Author
Listed:
- Manuel Ascano
(Howard Hughes Medical Institute, Laboratory of RNA Molecular Biology, The Rockefeller University)
- Neelanjan Mukherjee
(Institute for Genome Sciences and Policy, Duke University
Present address: The Berlin Institute for Medical Systems Biology, Max Delbrück Center, 13125 Berlin-Buch, Germany (N.M. and U.O.).)
- Pradeep Bandaru
(Howard Hughes Medical Institute, Laboratory of RNA Molecular Biology, The Rockefeller University)
- Jason B. Miller
(Howard Hughes Medical Institute, Laboratory of RNA Molecular Biology, The Rockefeller University)
- Jeffrey D. Nusbaum
(Howard Hughes Medical Institute, Laboratory of RNA Molecular Biology, The Rockefeller University)
- David L. Corcoran
(Institute for Genome Sciences and Policy, Duke University)
- Christine Langlois
(Program for Early and Recurrent Pregnancy Loss, Albert Einstein College of Medicine)
- Mathias Munschauer
(Howard Hughes Medical Institute, Laboratory of RNA Molecular Biology, The Rockefeller University)
- Scott Dewell
(Genomics Resource Center, The Rockefeller University)
- Markus Hafner
(Howard Hughes Medical Institute, Laboratory of RNA Molecular Biology, The Rockefeller University)
- Zev Williams
(Howard Hughes Medical Institute, Laboratory of RNA Molecular Biology, The Rockefeller University
Program for Early and Recurrent Pregnancy Loss, Albert Einstein College of Medicine)
- Uwe Ohler
(Institute for Genome Sciences and Policy, Duke University
Present address: The Berlin Institute for Medical Systems Biology, Max Delbrück Center, 13125 Berlin-Buch, Germany (N.M. and U.O.).)
- Thomas Tuschl
(Howard Hughes Medical Institute, Laboratory of RNA Molecular Biology, The Rockefeller University)
Abstract
Fragile X syndrome (FXS) is a multi-organ disease that leads to mental retardation, macro-orchidism in males and premature ovarian insufficiency in female carriers.

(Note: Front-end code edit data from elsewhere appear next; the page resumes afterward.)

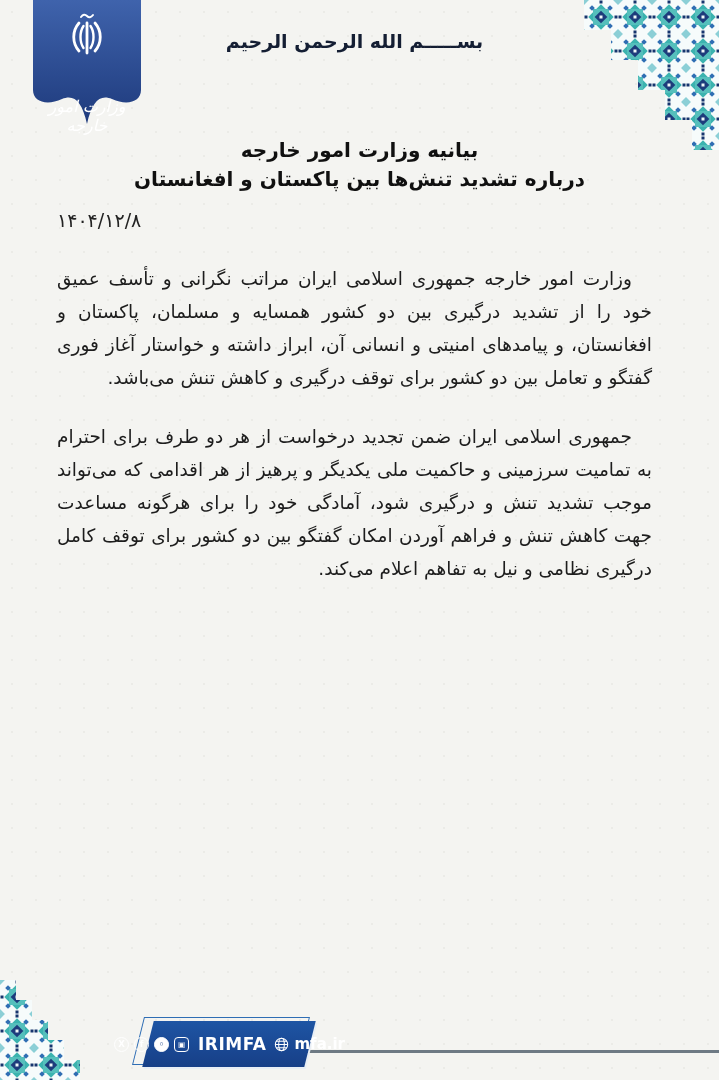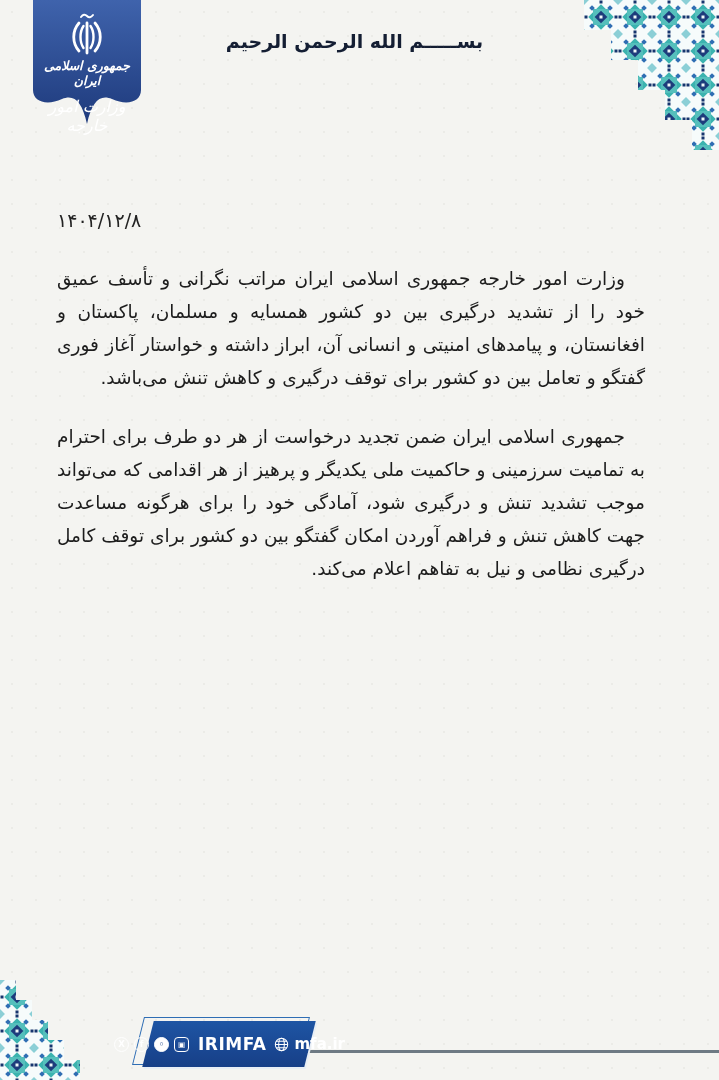"جمهوری اسلامی ایران" div.banner-org { html: <div>جمهوری اسلامی ایران</div> -> none }
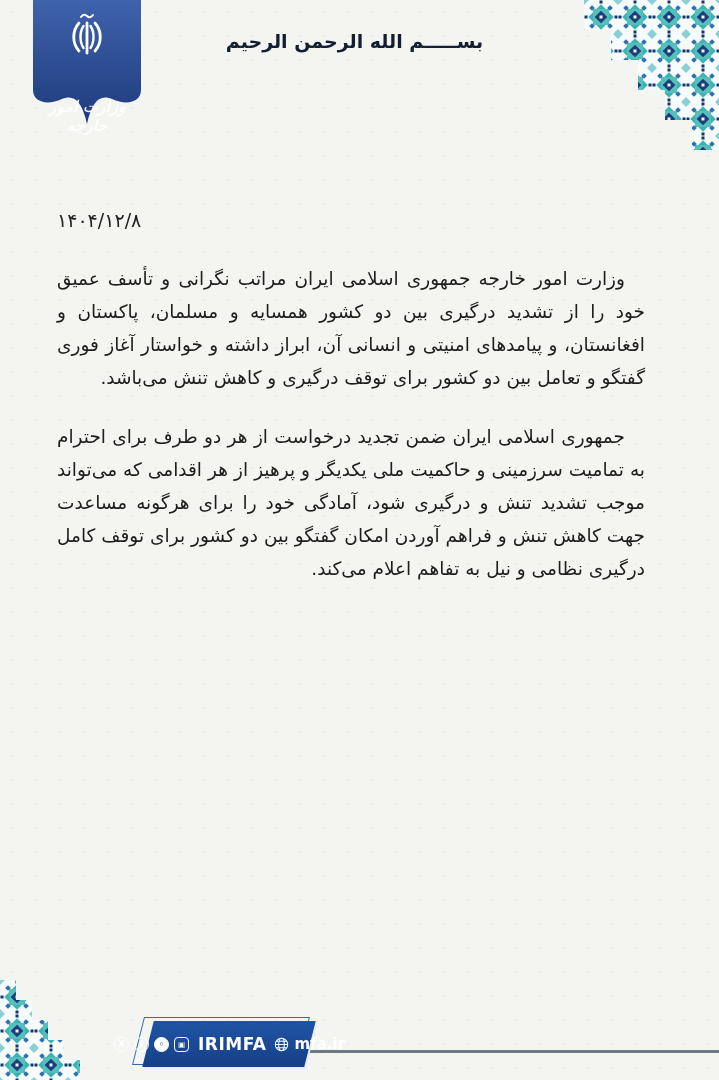"بیانیه وزارت امور خارجه" div.title-line { html: none -> <div>بیانیه وزارت امور خارجه</div> }
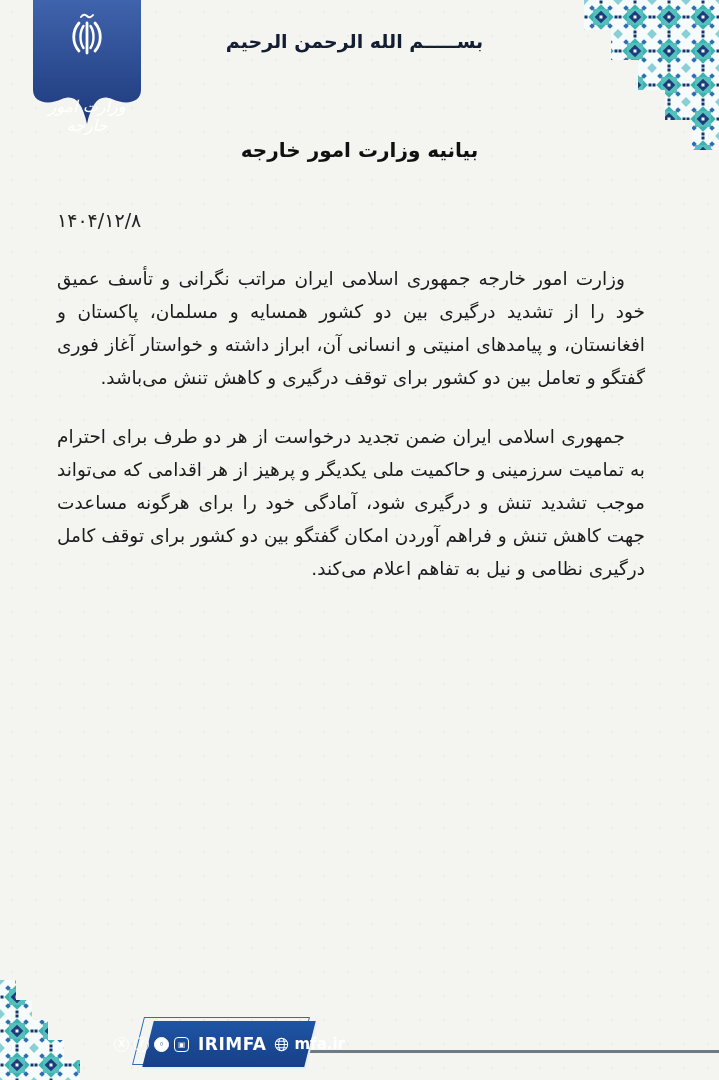"درباره تشدید تنش‌ها بین پاکستان" div.title-line { html: none -> <div>درباره تشدید تنش‌ها بین پاکستان و افغانستان</div> }
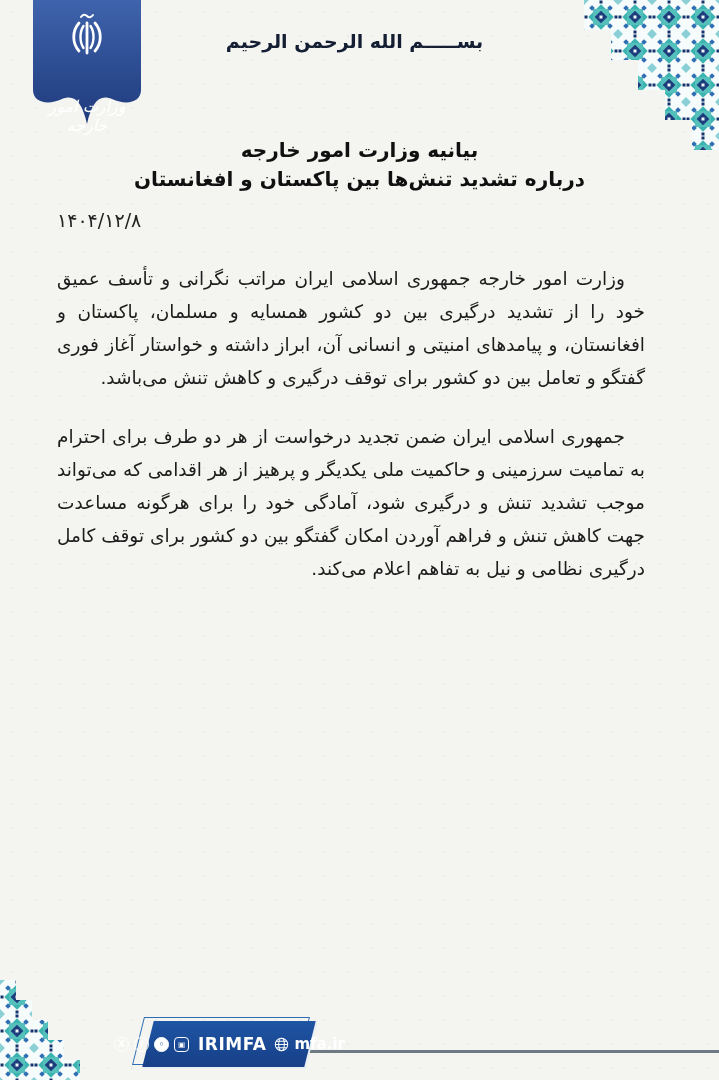"وزارت امور خارجه جمهوری اسلامی" .content { right: 74px -> 67px }
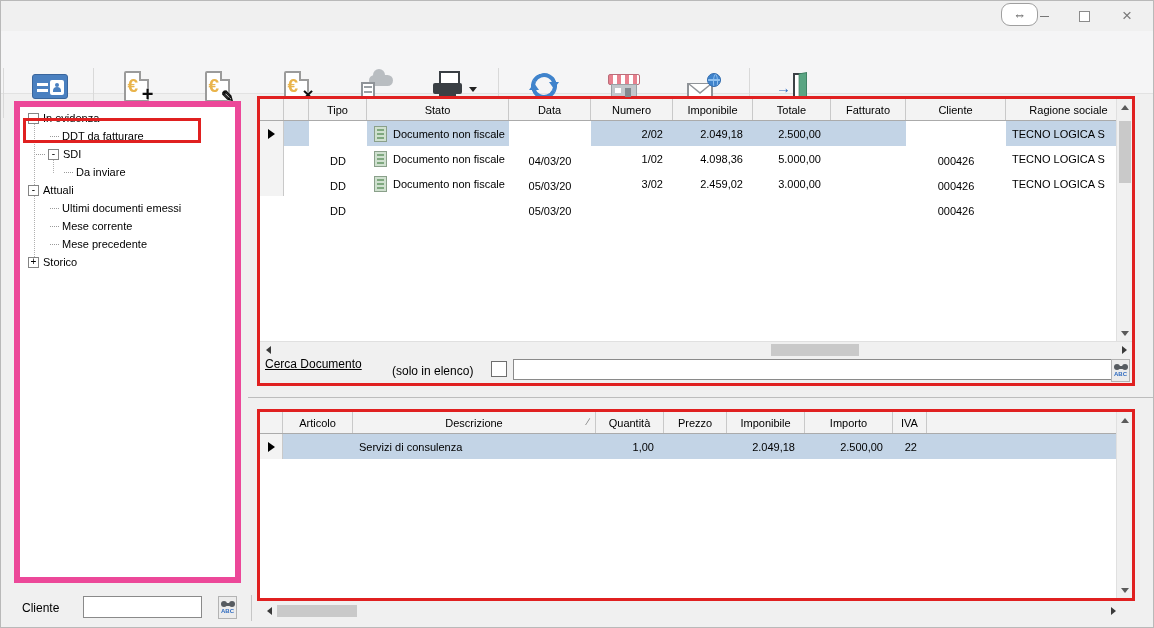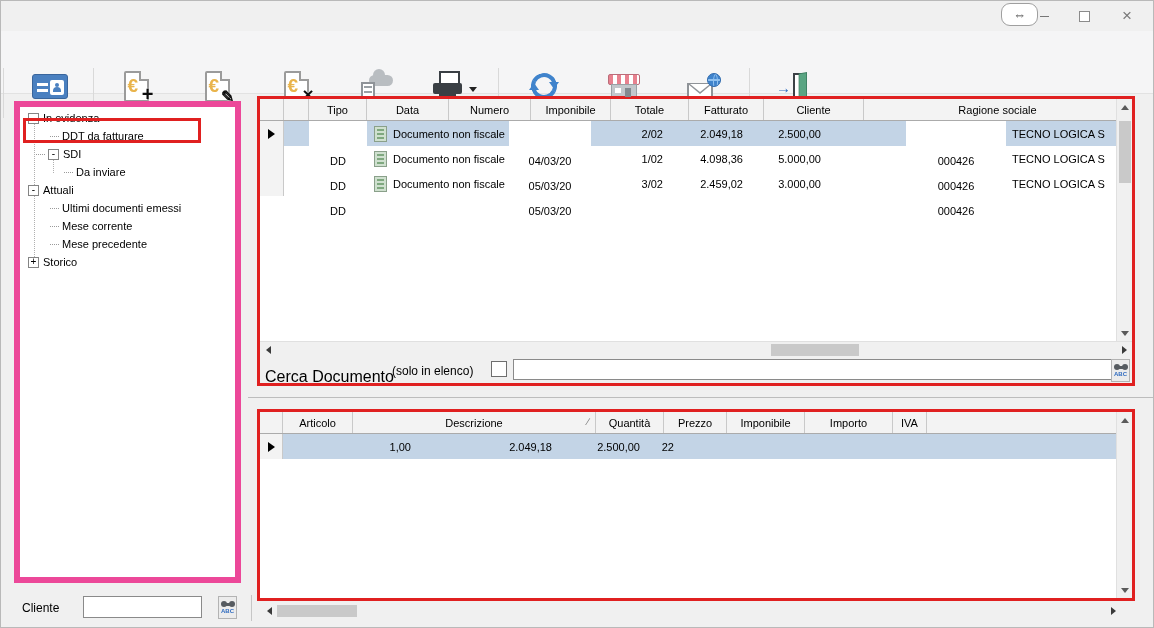"Stato" div.hc { html: none -> <div>Stato</div> }
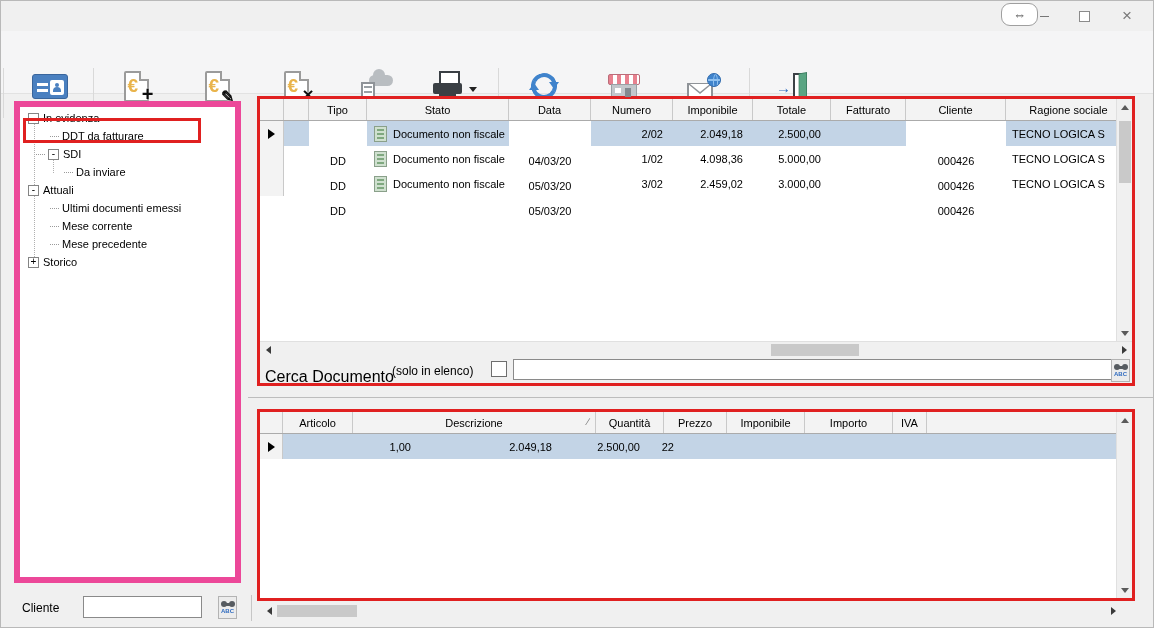"Cerca Documento" .search-row .slabel { font-size: 16px -> 12px; text-decoration: none -> underline; top: 11px -> 0 }
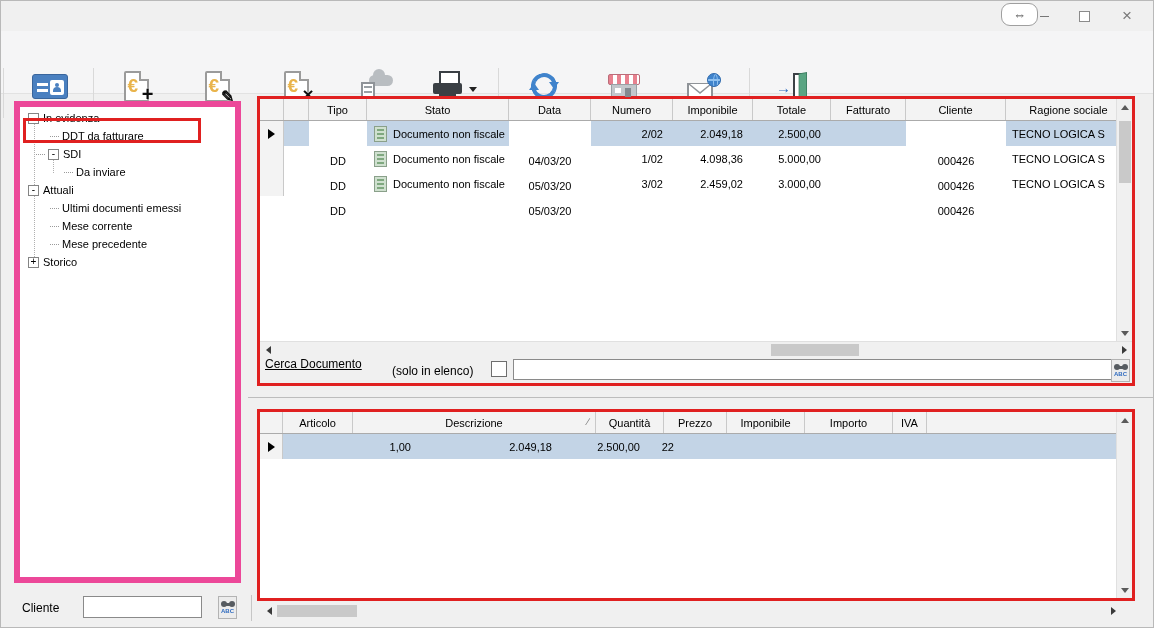"Servizi di consulenza" div.cell { html: none -> <div>Servizi di consulenza</div> }
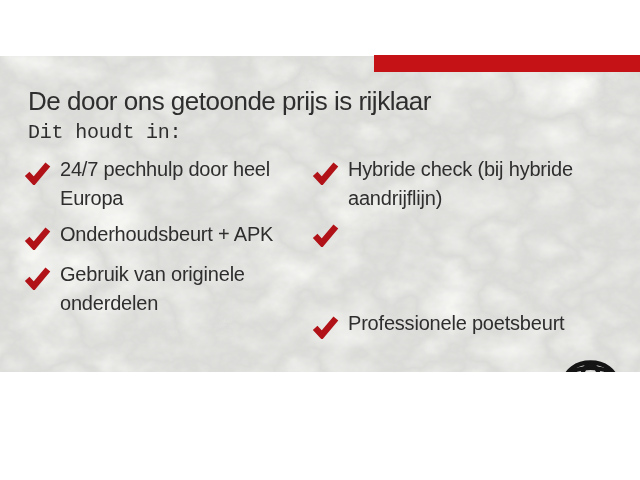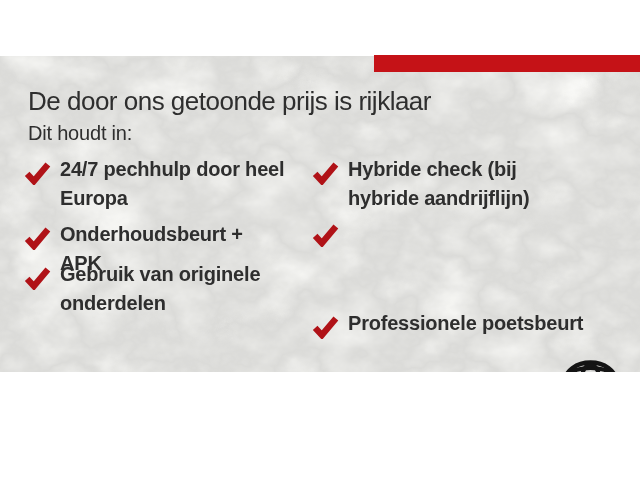"Dit houdt in:" .subtitle { font-family: none -> Liberation Mono, monospace }
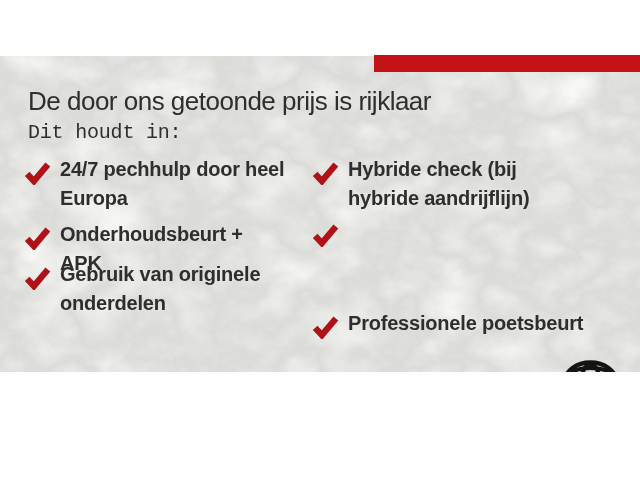"24/7 pechhulp door heel Europa" .item { font-weight: bold -> none }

FXS is also a prominent monogenic disease associated with autism spectrum disorders (ASDs). FXS is typically caused by the loss of fragile X mental retardation 1 (FMR1) expression, which codes for the RNA-binding protein FMRP. Here we report the discovery of distinct RNA-recognition elements that correspond to the two independent RNA-binding domains of FMRP, in addition to the binding sites within the messenger RNA targets for wild-type and I304N mutant FMRP isoforms and the FMRP paralogues FXR1P and FXR2P (also known as FXR1 and FXR2). RNA-recognition-element frequency, ratio and distribution determine target mRNA association with FMRP. Among highly enriched targets, we identify many genes involved in ASD and show that FMRP affects their protein levels in human cell culture, mouse ovaries and human brain. Notably, we discovered that these targets are also dysregulated in Fmr1−/− mouse ovaries showing signs of premature follicular overdevelopment. These results indicate that FMRP targets share signalling pathways across different cellular contexts. As the importance of signalling pathways in both FXS and ASD is becoming increasingly apparent, our results provide a ranked list of genes as basis for the pursuit of new therapeutic targets for these neurological disorders.
Suggested Citation
Manuel Ascano & Neelanjan Mukherjee & Pradeep Bandaru & Jason B. Miller & Jeffrey D. Nusbaum & David L. Corcoran & Christine Langlois & Mathias Munschauer & Scott Dewell & Markus Hafner & Zev Williams, 2012.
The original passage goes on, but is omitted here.